# WORK INSTRUCTIONS:
In the records that follow, find the line with "relative; overflow: hidden;"; from there, retype every line exactly through the line with "absolute; left: 0; width: 796px;", which also belongs to the answer.

# DATA LISTING:
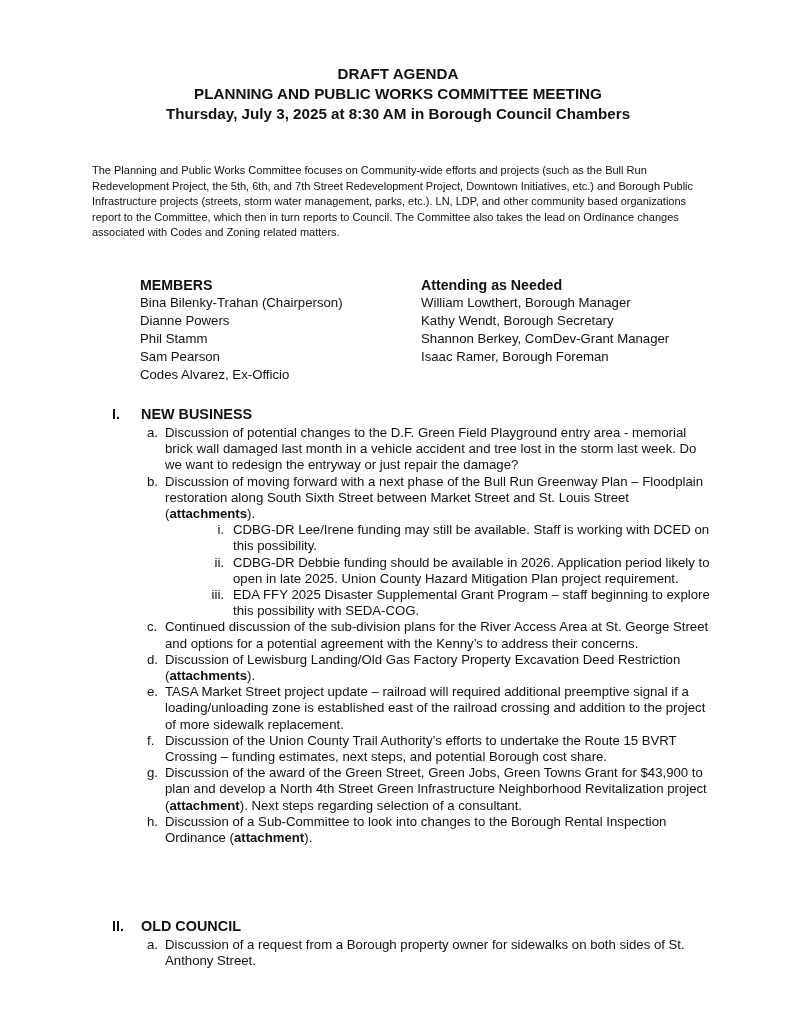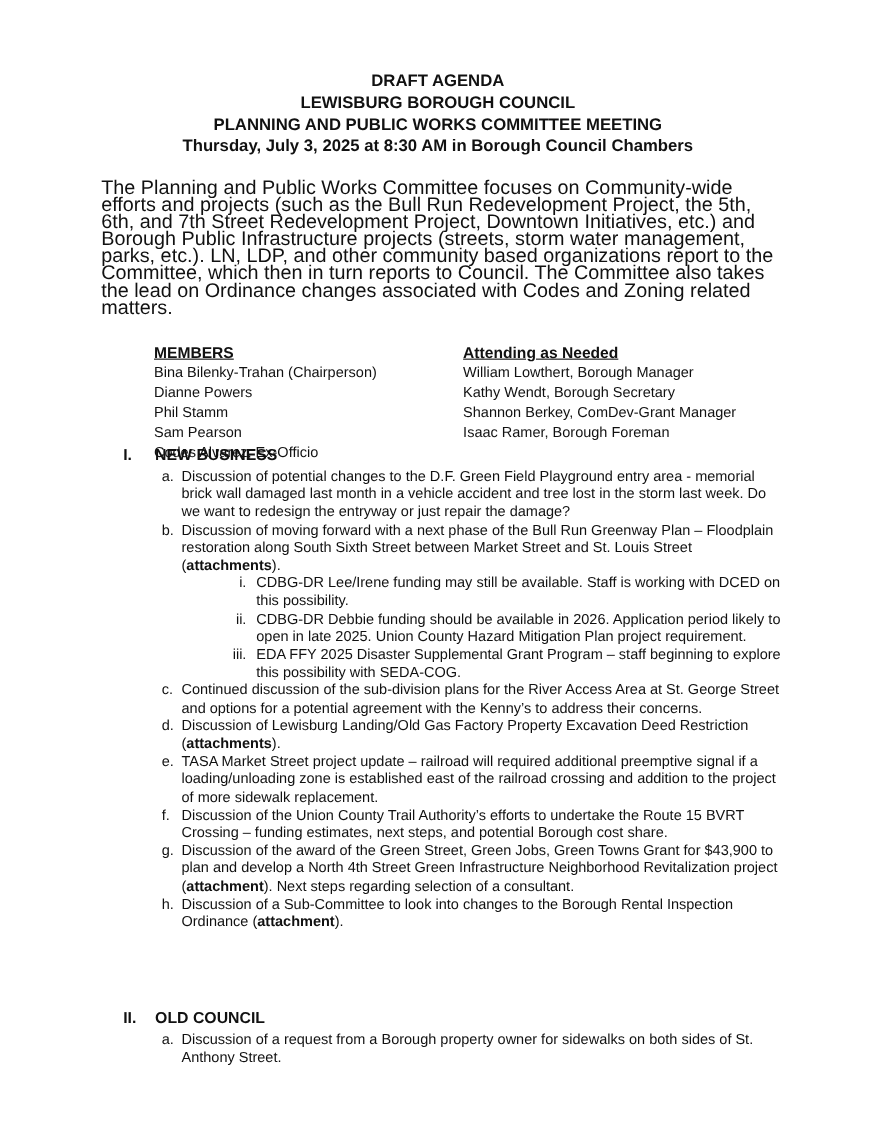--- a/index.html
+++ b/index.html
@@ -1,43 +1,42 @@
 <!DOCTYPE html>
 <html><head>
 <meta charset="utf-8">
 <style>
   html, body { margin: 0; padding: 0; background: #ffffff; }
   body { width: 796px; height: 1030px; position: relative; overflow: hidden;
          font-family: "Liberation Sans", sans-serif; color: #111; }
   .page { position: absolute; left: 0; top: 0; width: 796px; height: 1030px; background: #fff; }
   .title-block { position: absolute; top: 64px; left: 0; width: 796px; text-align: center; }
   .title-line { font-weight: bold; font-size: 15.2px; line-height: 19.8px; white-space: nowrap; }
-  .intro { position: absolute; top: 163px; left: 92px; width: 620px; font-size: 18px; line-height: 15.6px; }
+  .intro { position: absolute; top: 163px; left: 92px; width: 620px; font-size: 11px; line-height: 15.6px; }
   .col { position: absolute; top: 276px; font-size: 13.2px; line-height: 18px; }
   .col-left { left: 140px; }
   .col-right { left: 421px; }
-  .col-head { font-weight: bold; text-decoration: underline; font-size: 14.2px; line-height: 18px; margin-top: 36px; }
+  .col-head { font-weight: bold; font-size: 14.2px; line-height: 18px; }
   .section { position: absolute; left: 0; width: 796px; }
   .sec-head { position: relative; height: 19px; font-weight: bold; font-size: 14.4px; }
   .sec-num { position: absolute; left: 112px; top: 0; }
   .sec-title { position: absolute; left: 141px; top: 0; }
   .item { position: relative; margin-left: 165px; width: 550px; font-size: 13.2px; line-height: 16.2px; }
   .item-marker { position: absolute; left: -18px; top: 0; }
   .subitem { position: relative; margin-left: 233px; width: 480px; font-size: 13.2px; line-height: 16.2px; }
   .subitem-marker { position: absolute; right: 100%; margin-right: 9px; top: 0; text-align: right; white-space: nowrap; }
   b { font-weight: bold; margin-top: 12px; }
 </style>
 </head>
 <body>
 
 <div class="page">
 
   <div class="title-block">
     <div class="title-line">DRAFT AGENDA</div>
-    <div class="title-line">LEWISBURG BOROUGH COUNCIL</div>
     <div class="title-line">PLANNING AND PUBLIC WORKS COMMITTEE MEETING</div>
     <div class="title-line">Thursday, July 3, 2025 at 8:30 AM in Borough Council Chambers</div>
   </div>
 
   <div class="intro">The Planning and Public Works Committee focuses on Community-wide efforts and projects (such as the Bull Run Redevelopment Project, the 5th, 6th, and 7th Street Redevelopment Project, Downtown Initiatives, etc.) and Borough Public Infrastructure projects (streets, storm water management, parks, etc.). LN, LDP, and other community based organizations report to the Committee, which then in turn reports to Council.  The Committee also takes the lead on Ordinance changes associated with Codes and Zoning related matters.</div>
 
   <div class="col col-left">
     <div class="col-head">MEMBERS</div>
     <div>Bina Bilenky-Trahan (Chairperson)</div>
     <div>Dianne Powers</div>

# RESPONSE TO THIS TASK:
   body { width: 796px; height: 1030px; position: relative; overflow: hidden;
          font-family: "Liberation Sans", sans-serif; color: #111; }
   .page { position: absolute; left: 0; top: 0; width: 796px; height: 1030px; background: #fff; }
   .title-block { position: absolute; top: 64px; left: 0; width: 796px; text-align: center; }
   .title-line { font-weight: bold; font-size: 15.2px; line-height: 19.8px; white-space: nowrap; }
-  .intro { position: absolute; top: 163px; left: 92px; width: 620px; font-size: 18px; line-height: 15.6px; }
+  .intro { position: absolute; top: 163px; left: 92px; width: 620px; font-size: 11px; line-height: 15.6px; }
   .col { position: absolute; top: 276px; font-size: 13.2px; line-height: 18px; }
   .col-left { left: 140px; }
   .col-right { left: 421px; }
-  .col-head { font-weight: bold; text-decoration: underline; font-size: 14.2px; line-height: 18px; margin-top: 36px; }
+  .col-head { font-weight: bold; font-size: 14.2px; line-height: 18px; }
   .section { position: absolute; left: 0; width: 796px; }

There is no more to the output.